Behind the furniture on the bottom shelves were these books about houses, only part of a trove accumulated in the Seventies. They were as much moral and practical, small houses, often craftsmen made or furnished, inexpensive and creative, probably impossible in places with tight zoning rules, like Valier. If I had been male, energetic, belonging to the kind of community that came together for projects, I might have lived like this. But I just bought the books and others like them. Some of them are worth more than a hundred dollars on Amazon, where I got these frontispiece photos, though they are thin paperbacks.
I relate this way of living to the beginnings of the "class" that was created by education as wealth. Not that they had a lot of money, but that they could get it through skills. As one man said to me, "If I have money, I spend it. When it is gone, I make more." These people stayed in one place, not cities but small towns and a little ways outside them. Some were academic in college towns. There was a care for recycling and little interest in massive sleek appliances.
They say that the present predicament we're in is due to two forces: obsessive hoarding by the people who got rich after WWII, often immigrants to the US from Europe, and the forces of the Internet which makes location "virtual" -- that is, you can be anywhere because you are always in the same place in a mobile culture. No place is unique.
Along with the greed went ostentation and technical feats so that today movies show massive houses of stone and sheet glass with vast travertine floors and fabulous chandeliers.

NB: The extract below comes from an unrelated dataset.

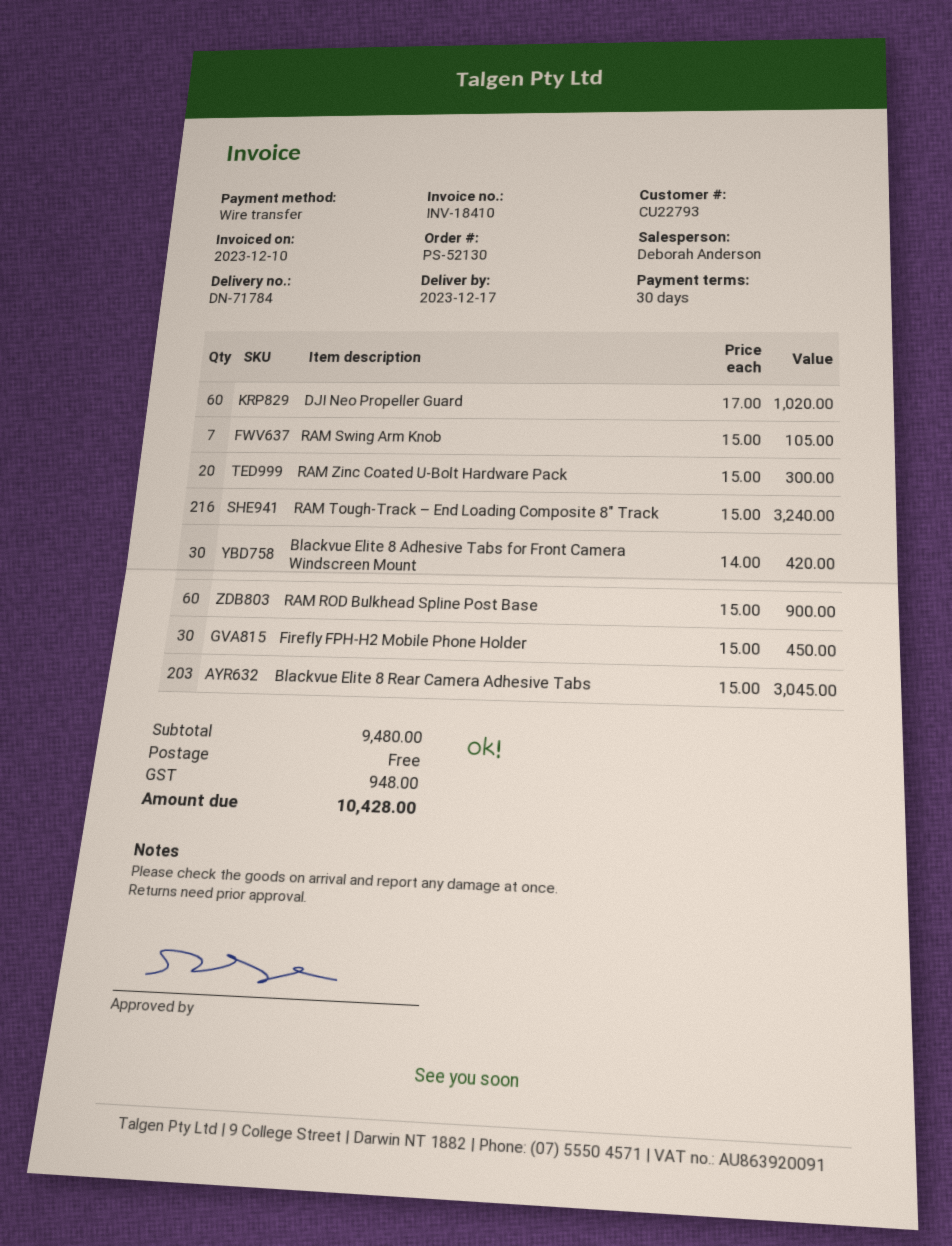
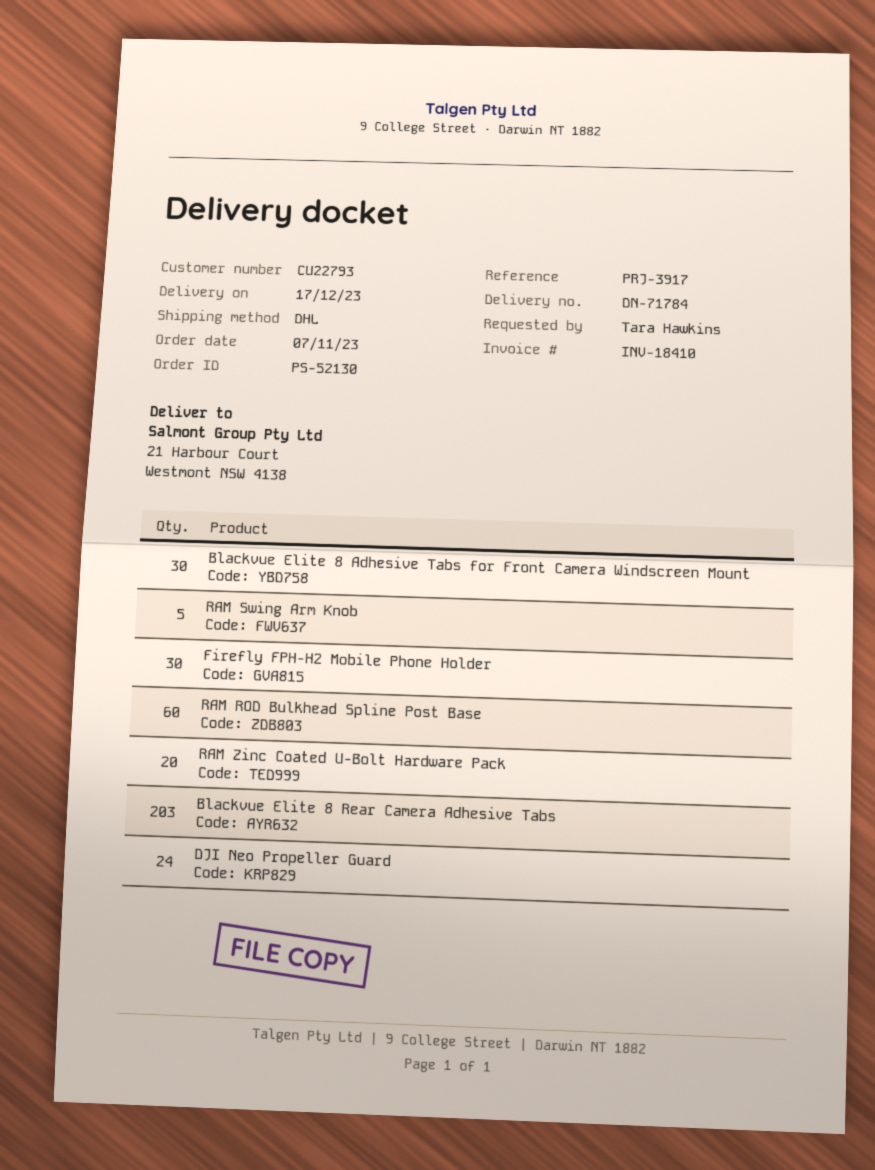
DJI Neo Propeller Guard: 60 -> 24
RAM Swing Arm Knob: 7 -> 5
RAM Tough-Track – End Loading Composite 8″ Track: 216 -> none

Only recently have I been seeing Brit movies where people live in row houses with dining rooms or kitchens that open with sliding glass doors onto back gardens, walled and cultivated -- not for drying clothes. Good for dogs and kids. Maybe we're returning to the values of the Seventies, so that we have corners suitable for a reading chair instead of a four-foot video screen. There are places in these houses where a cat could curl up.
Near Portland there was a piece of land along the highway where McDonald Mansions were built, some said too close together for fire trucks to get through. This turned out to be true and there were losses. We used to speculate about how they could be converted into multi-family units when that became inevitable.
Before I could move back here, I accumulated books by Mary Emmerling, a decorator who specialized in nostalgic cottages, each following a theme like a New England beach or a SW adobe. She had a truckload of furnishings that were brought by a team who set them up in each place. When I did come, I ordered blue and white striped wallpaper from Mary Emmerling's business. All my front rooms are peach-colored and my main accessory is books.
I'm clearing things away now.
No idea why this photo is upside down!